Additionally, exploiting the capability of
powerful HF radio waves to accelerate electrons to relatively high
energies may also facilitate the degradation of enemy space assets
through directed bombardment with the HF-induced electron beams. As
with artificial HF communication disruptions and induced
scintillation, the degradation of enemy spacecraft with such
techniques would be effectively indistinguishable from natural
environment effects.
The investigation and optimization of HF
acceleration mechanisms for both friendly and hostile purposes is an
important area for future research efforts.
Artificial Weather
While most weather-modification efforts rely on the
existence of certain preexisting conditions, it may be possible to
produce some weather effects artificially, regardless of preexisting
conditions.
For instance, virtual weather could be created by
influencing the weather information received by an end user. Their
perception of parameter values or images from global or local
meteorological information systems would differ from reality. This
difference in perception would lead the end user to make degraded
operational decisions.
Nanotechnology also offers possibilities for creating
simulated weather. A cloud, or several clouds, of microscopic computer
particles, all communicating with each other and with a larger control
system could provide tremendous capability. Interconnected,
atmospherically buoyant, and having navigation capability in three
dimensions, such clouds could be designed to have a wide-range of
properties.
They might exclusively block optical sensors or could
adjust to become impermeable to other surveillance methods. They could
also provide an atmospheric electrical potential difference, which
otherwise might not exist, to achieve precisely aimed and timed
lightning strikes. Even if power levels achieved were insufficient to
be an effective strike weapon, the potential for psychological
operations in many situations could be fantastic.
One major advantage of using simulated weather to
achieve a desired effect is that unlike other approaches, it makes
what are otherwise the results of deliberate actions appear to be the
consequences of natural weather phenomena.
In addition, it is
potentially relatively inexpensive to do. According to J. Storrs Hall,
a scientist at Rutgers University conducting research on
nanotechnology, production costs of
these nanoparticles could be about the same price per pound as
potatoes.52
This of course discounts research and development costs,
which will be primarily borne by the private sector and be considered
a sunk cost by 2025 and probably earlier.
Concept of Operations Summary
Weather affects everything we do, and
weather-modification can enhance our ability to dominate the aerospace
environment. It gives the commander tools to shape the battlespace. It
gives the logistician tools to optimize the process. It gives the
warriors in the cockpit an operating environment literally crafted to
their needs. Some of the
potential capabilities a weather-modification system could provide to
a war-fighting CINC are summarized in table 1, of the executive
summary).
Chapter 5
Investigation Recommendations
How Do We Get There From Here?
To fully appreciate the development of the specific
operational capabilities weather-modification could deliver to the war
fighter, we must examine and understand their relationship to
associated core competencies and the development of their requisite
technologies.
Figure 5-1 combines the specific operational
capabilities of Table 1 into six core capabilities and depicts their
relative importance over time.

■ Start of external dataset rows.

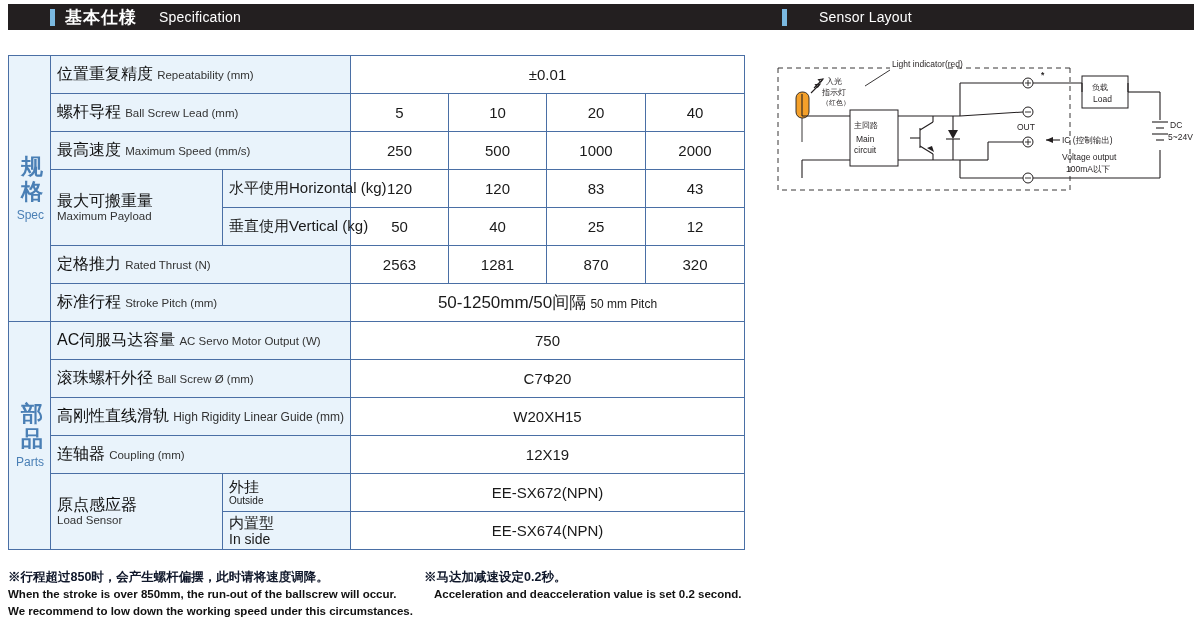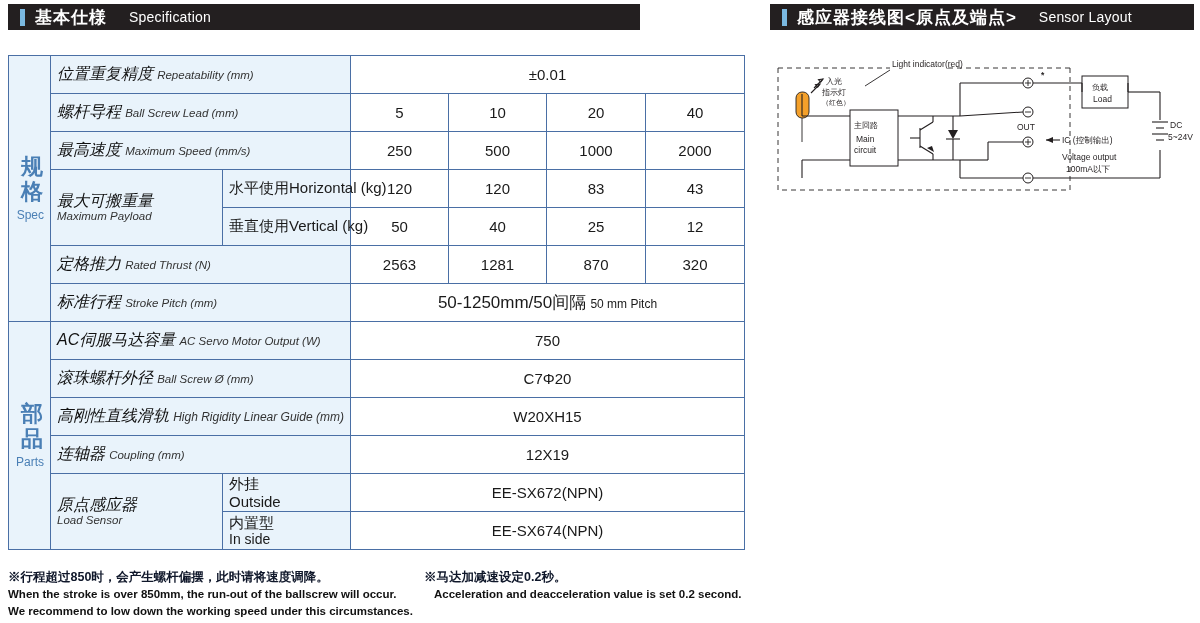"基本仕様" #hdr-spec { padding-left: none -> 30px; width: 632px -> 804px }
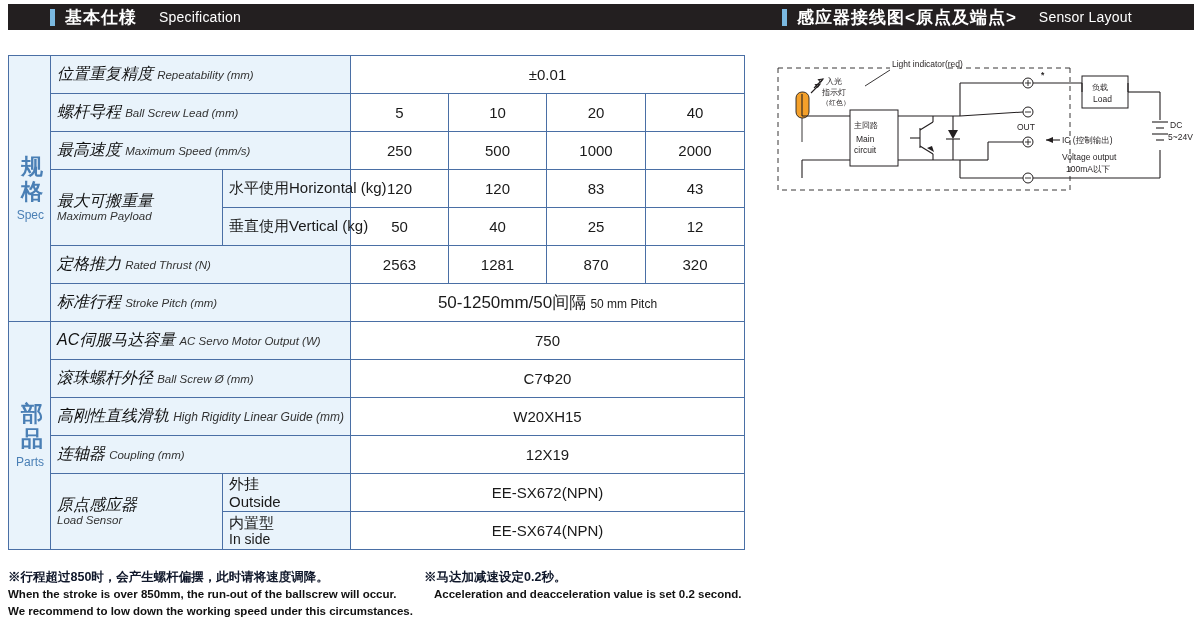"感应器接线图<原点及端点>" span.cn { html: <span>感应器接线图&lt;原点及端点&gt;</span> -> none }
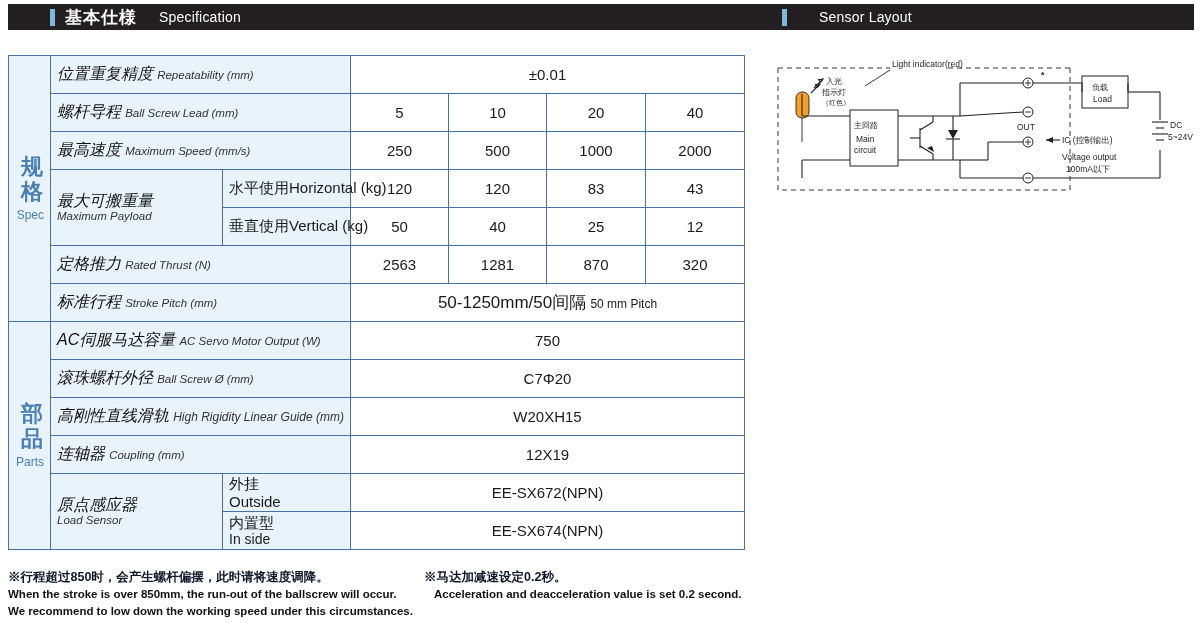"位置重复精度 Repeatability (mm)" .lbl { font-style: italic -> none }
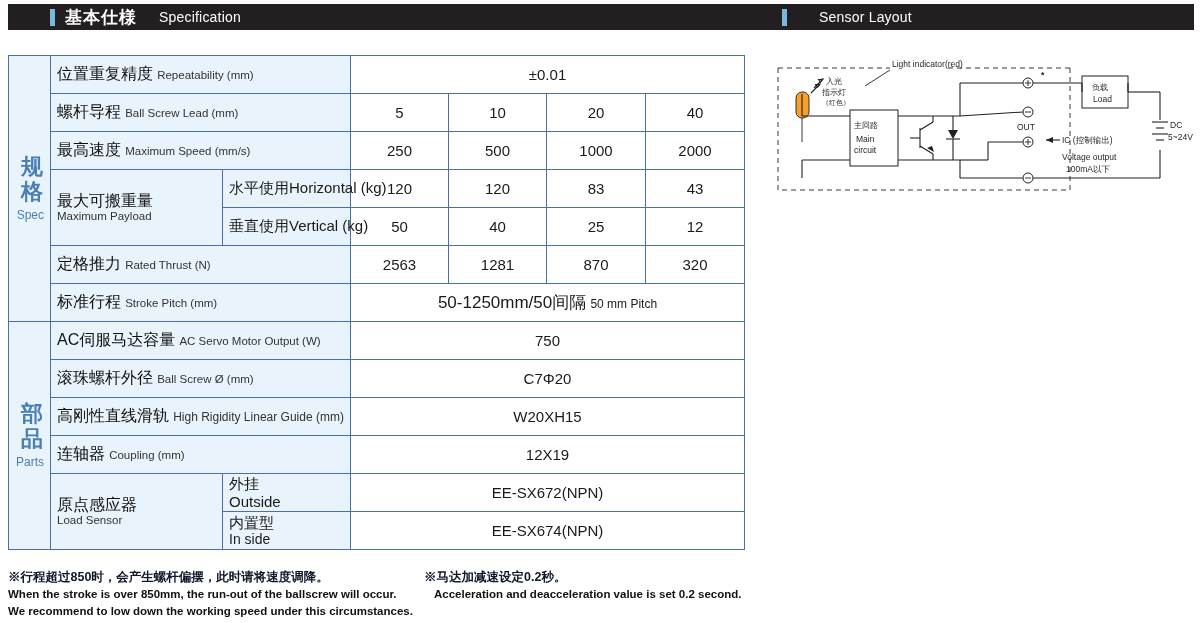"Outside" span.en { font-size: 15px -> 10px }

For example, fog and cloud modification
are currently important
and will remain so for some time to come to conceal our assets from
surveillance or improve landing visibility at airfields. However, as
surveillance assets become less optically dependent and aircraft
achieve a truly global all-weather landing capability, fog and cloud
modification applications become less important.
In contrast, artificial weather technologies do not
currently exist. But as they are developed, the importance of their
potential applications rises rapidly. For example, the anticipated
proliferation of surveillance technologies in the future will make the
ability to deny surveillance increasingly valuable. In such an
environment, clouds made of smart particles such as described in
chapter 4 could provide a premium capability.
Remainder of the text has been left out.